EGU25-18448, updated on 15 Mar 2025
https://doi.org/10.5194/egusphere-egu25-18448
EGU General Assembly 2025
© Author(s) 2025. This work is distributed under
the Creative Commons Attribution 4.0 License.
Poster | Friday, 02 May, 08:30–10:15 (CEST), Display time Friday, 02 May, 08:30–12:30
 
Hall X5, X5.174
Enhancing WRF-Chem Dust Predictions Through Assimilation of Satellite-Based MIDAS Dust Optical Depth Data
Eleni Drakaki1,2, Antonis Gkikas3, Thanasis Georgiou1, Hesham El-Askary4, and Vassilis Amiridis1
Eleni Drakaki et al.
  • 1IAASARS, National Observatory of Athens, Athens GR-15236, Greece
  • 2Harokopion University of Athens (HUA), Department of Geography, Athens GR-17671, Greece
  • 3Academy of Athens, Research Centre for Atmospheric Physics and Climatology, Athens GR-10679, Greece
  • 4Department of Environmental Sciences, Faculty of Science, Alexandria University, Egypt

Accurately modelling the distribution of mineral dust in the atmosphere is a complex task that poses significant challenges.

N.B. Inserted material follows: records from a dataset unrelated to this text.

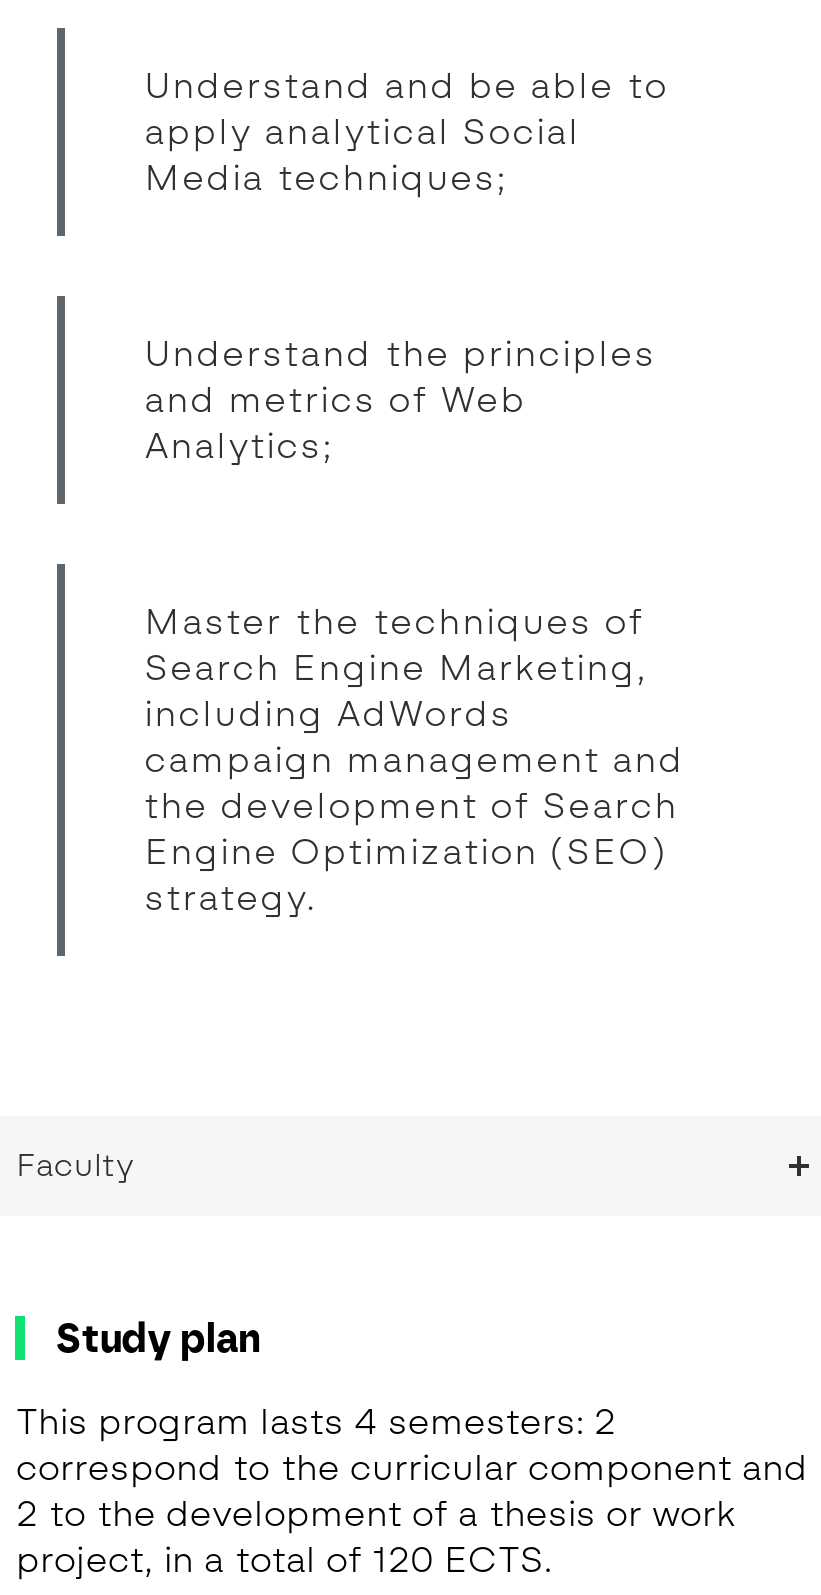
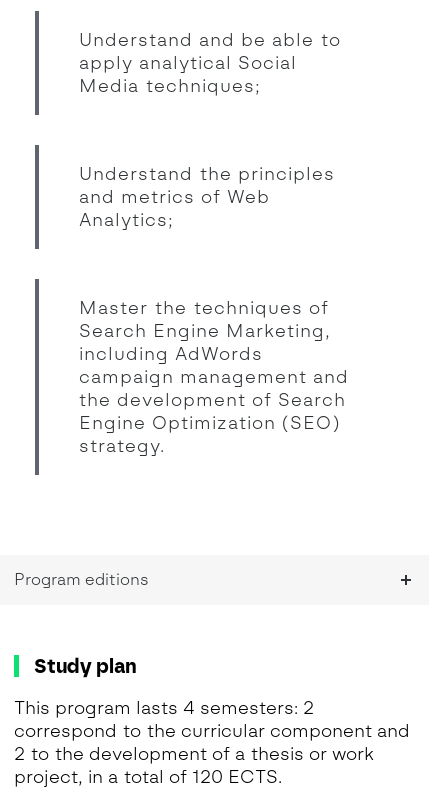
- Faculty
+ Program editions
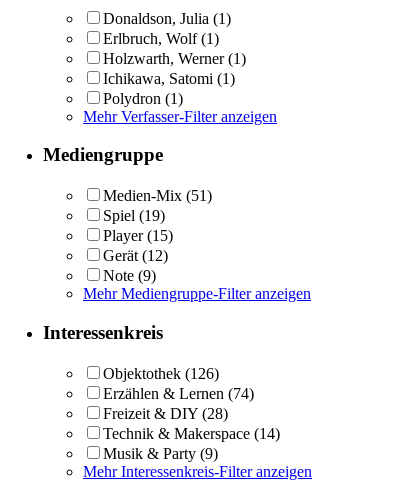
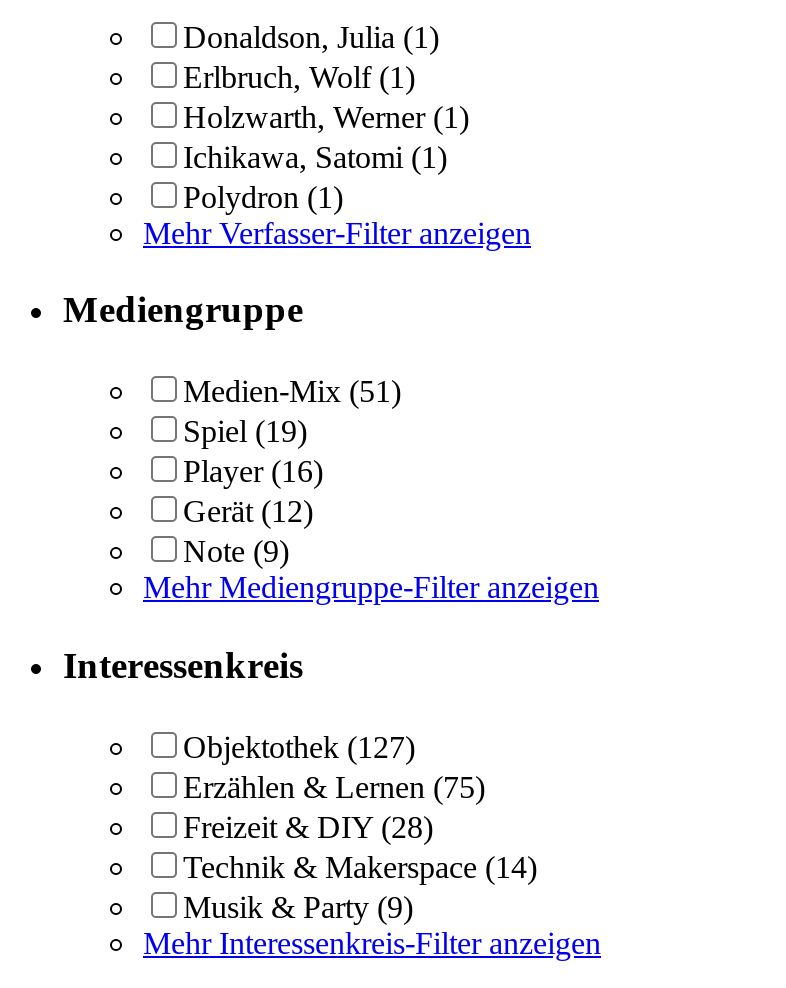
- Player (15)
+ Player (16)

- Objektothek (126)
+ Objektothek (127)

- Erzählen & Lernen (74)
+ Erzählen & Lernen (75)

Dust aerosols influence critical atmospheric processes, such as the radiation balance and nutrient deposition, making their study essential for understanding Earth’s dynamics. However, the inherent variability and complexity of dust emissions, transport, and deposition contribute to large uncertainties in aerosol numerical predictions.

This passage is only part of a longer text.